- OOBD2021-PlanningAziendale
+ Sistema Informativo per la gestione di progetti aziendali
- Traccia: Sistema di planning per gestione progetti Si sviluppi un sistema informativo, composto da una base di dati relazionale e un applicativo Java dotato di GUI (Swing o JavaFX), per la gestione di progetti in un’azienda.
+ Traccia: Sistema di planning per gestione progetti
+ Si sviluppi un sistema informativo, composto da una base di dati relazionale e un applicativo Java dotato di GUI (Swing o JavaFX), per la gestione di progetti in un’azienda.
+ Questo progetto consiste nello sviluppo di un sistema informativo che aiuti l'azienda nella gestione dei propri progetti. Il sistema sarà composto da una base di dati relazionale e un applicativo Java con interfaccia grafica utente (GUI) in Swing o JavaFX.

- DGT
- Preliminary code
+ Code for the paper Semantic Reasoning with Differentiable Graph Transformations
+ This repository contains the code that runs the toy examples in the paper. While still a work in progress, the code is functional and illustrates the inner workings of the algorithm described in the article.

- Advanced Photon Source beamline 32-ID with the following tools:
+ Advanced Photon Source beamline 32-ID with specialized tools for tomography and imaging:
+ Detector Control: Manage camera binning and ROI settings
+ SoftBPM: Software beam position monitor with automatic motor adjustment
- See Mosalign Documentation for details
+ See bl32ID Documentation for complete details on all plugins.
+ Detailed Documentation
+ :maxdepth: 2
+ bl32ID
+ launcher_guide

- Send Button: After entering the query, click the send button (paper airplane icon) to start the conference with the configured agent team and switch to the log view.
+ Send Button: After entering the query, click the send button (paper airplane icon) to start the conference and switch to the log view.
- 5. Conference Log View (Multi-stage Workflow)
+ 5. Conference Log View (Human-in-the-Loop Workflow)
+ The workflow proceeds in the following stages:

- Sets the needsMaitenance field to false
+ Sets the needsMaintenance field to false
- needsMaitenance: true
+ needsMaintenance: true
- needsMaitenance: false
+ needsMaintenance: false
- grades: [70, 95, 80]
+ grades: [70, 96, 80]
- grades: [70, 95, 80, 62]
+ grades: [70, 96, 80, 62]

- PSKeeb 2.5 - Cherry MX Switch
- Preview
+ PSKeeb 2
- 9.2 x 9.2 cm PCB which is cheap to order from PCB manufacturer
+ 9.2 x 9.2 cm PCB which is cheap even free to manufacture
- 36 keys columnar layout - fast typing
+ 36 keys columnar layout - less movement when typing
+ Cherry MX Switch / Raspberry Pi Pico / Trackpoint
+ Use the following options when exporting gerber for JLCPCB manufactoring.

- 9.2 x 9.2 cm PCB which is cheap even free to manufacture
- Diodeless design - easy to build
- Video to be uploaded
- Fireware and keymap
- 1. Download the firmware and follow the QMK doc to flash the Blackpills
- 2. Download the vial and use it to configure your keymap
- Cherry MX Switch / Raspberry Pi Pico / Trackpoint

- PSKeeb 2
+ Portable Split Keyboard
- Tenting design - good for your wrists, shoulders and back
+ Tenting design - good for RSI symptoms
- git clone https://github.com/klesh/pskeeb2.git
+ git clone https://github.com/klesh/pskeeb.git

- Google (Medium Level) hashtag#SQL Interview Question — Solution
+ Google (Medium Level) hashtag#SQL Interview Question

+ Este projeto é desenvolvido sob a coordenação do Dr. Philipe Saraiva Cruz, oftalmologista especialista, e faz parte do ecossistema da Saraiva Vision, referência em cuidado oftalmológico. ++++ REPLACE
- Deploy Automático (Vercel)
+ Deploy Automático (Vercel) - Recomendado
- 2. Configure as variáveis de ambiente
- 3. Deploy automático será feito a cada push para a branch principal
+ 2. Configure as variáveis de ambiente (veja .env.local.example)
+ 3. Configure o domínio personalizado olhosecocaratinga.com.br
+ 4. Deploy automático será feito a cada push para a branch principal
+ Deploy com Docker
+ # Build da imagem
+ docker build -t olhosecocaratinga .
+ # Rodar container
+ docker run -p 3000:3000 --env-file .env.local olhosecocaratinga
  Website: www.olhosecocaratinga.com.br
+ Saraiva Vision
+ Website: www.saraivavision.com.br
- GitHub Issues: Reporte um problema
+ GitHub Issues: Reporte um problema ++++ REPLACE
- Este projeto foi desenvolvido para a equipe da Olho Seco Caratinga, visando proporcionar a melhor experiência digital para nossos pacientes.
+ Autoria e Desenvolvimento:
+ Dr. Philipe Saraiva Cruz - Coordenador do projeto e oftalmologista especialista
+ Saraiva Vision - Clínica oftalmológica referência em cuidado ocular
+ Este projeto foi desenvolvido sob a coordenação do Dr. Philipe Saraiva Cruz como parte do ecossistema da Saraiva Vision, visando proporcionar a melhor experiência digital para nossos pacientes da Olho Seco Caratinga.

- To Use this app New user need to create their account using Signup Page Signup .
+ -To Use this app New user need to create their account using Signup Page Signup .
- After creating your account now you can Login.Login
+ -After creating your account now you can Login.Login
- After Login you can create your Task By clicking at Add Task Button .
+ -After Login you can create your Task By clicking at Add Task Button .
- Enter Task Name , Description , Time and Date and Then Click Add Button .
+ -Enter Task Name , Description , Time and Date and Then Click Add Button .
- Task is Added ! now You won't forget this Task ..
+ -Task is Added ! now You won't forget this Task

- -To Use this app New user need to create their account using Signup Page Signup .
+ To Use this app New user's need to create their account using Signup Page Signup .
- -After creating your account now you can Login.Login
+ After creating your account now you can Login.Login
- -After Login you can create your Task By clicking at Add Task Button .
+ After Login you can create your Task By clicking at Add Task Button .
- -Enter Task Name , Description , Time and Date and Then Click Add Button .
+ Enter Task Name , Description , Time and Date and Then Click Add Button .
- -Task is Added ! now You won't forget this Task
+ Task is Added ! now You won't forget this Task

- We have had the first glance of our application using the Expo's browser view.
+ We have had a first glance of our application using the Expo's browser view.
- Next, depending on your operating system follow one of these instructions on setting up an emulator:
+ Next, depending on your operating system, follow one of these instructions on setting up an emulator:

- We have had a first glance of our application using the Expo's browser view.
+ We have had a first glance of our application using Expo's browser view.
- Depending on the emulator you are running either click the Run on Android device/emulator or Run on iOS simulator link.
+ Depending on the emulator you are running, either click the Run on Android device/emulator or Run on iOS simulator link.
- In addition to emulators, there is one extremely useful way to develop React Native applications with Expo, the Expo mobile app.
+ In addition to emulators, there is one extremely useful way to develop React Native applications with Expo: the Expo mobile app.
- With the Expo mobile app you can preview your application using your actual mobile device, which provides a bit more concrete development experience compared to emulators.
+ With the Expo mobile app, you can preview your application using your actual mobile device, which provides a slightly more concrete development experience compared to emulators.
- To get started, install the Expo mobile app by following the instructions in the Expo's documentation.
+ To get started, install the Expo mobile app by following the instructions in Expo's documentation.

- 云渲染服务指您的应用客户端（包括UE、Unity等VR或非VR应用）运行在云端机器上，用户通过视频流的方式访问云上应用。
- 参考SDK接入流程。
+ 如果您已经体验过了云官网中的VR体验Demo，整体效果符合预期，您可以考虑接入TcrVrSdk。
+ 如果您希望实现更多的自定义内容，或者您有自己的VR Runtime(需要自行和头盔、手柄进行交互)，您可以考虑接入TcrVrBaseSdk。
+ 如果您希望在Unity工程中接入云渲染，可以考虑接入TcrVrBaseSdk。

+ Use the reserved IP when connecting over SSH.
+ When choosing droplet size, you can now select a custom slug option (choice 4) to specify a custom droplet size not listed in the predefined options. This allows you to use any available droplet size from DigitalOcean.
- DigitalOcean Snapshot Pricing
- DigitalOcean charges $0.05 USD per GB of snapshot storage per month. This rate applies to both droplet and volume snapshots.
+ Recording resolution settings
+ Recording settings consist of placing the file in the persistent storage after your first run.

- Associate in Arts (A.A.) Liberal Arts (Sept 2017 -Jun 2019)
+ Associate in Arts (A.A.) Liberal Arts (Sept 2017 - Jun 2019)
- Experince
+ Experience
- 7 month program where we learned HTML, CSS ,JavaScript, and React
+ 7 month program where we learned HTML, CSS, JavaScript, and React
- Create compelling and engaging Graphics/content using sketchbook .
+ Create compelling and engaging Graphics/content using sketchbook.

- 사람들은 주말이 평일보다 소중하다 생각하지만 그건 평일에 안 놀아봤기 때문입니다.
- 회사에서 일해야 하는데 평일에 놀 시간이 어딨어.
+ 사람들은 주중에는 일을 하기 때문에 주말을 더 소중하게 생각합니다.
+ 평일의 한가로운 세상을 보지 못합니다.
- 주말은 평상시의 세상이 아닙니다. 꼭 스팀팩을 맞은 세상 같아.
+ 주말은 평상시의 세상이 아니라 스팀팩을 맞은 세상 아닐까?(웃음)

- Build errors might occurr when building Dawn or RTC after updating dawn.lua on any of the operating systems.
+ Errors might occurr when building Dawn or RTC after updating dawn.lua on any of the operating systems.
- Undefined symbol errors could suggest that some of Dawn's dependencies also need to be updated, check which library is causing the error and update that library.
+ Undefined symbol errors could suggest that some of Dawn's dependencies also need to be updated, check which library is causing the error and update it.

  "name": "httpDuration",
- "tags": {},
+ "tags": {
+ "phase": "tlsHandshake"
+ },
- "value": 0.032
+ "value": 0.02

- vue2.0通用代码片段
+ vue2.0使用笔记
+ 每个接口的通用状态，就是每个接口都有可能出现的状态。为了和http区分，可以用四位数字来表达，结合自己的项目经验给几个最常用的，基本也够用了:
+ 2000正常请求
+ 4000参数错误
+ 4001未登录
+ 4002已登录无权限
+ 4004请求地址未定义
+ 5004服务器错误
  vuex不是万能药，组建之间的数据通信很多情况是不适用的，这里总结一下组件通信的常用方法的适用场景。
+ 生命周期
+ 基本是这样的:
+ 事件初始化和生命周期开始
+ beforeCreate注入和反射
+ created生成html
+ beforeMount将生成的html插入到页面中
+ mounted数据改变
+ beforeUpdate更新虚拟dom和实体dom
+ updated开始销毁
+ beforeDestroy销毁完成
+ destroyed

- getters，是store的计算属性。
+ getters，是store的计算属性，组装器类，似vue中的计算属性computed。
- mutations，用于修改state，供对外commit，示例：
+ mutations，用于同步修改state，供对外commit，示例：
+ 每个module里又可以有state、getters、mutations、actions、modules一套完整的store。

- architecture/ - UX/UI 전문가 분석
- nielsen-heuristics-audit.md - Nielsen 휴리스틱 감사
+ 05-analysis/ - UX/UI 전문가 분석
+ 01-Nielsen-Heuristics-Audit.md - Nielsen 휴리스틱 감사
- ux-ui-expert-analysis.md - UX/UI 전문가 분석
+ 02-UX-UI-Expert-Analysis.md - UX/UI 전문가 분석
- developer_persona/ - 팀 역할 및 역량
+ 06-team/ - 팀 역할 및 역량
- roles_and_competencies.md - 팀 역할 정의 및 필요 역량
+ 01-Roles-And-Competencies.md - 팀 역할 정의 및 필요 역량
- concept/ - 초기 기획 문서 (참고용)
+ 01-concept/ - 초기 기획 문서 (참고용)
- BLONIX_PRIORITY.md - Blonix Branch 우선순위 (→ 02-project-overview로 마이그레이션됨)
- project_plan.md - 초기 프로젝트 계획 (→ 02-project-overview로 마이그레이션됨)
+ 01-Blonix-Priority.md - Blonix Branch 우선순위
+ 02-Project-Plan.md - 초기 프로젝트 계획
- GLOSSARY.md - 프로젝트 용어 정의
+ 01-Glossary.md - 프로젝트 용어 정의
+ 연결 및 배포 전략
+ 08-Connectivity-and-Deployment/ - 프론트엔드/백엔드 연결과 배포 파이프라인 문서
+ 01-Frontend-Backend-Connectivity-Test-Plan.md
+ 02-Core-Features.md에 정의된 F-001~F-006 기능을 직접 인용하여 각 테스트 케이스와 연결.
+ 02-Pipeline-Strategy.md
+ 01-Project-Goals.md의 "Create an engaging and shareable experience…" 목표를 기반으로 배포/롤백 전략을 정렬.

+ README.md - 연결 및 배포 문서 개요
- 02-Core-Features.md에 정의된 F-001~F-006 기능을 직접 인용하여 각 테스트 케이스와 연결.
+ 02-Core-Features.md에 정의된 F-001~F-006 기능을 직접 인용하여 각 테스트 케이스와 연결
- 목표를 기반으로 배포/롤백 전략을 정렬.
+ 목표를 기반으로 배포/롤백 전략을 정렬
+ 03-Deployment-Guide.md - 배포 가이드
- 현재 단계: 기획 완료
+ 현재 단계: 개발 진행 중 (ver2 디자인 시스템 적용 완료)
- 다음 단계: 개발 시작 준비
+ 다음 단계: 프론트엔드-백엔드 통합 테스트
○ ○ ○ ○
* [What you should do]
Here the job is to transcribe the lines from the first line of the data through the line containing "Differentiable Graph Transformations", inclusive, exactly and with nothing else.

* [Answer box]
- OOBD2021-PlanningAziendale
+ Sistema Informativo per la gestione di progetti aziendali
- Traccia: Sistema di planning per gestione progetti Si sviluppi un sistema informativo, composto da una base di dati relazionale e un applicativo Java dotato di GUI (Swing o JavaFX), per la gestione di progetti in un’azienda.
+ Traccia: Sistema di planning per gestione progetti
+ Si sviluppi un sistema informativo, composto da una base di dati relazionale e un applicativo Java dotato di GUI (Swing o JavaFX), per la gestione di progetti in un’azienda.
+ Questo progetto consiste nello sviluppo di un sistema informativo che aiuti l'azienda nella gestione dei propri progetti. Il sistema sarà composto da una base di dati relazionale e un applicativo Java con interfaccia grafica utente (GUI) in Swing o JavaFX.

- DGT
- Preliminary code
+ Code for the paper Semantic Reasoning with Differentiable Graph Transformations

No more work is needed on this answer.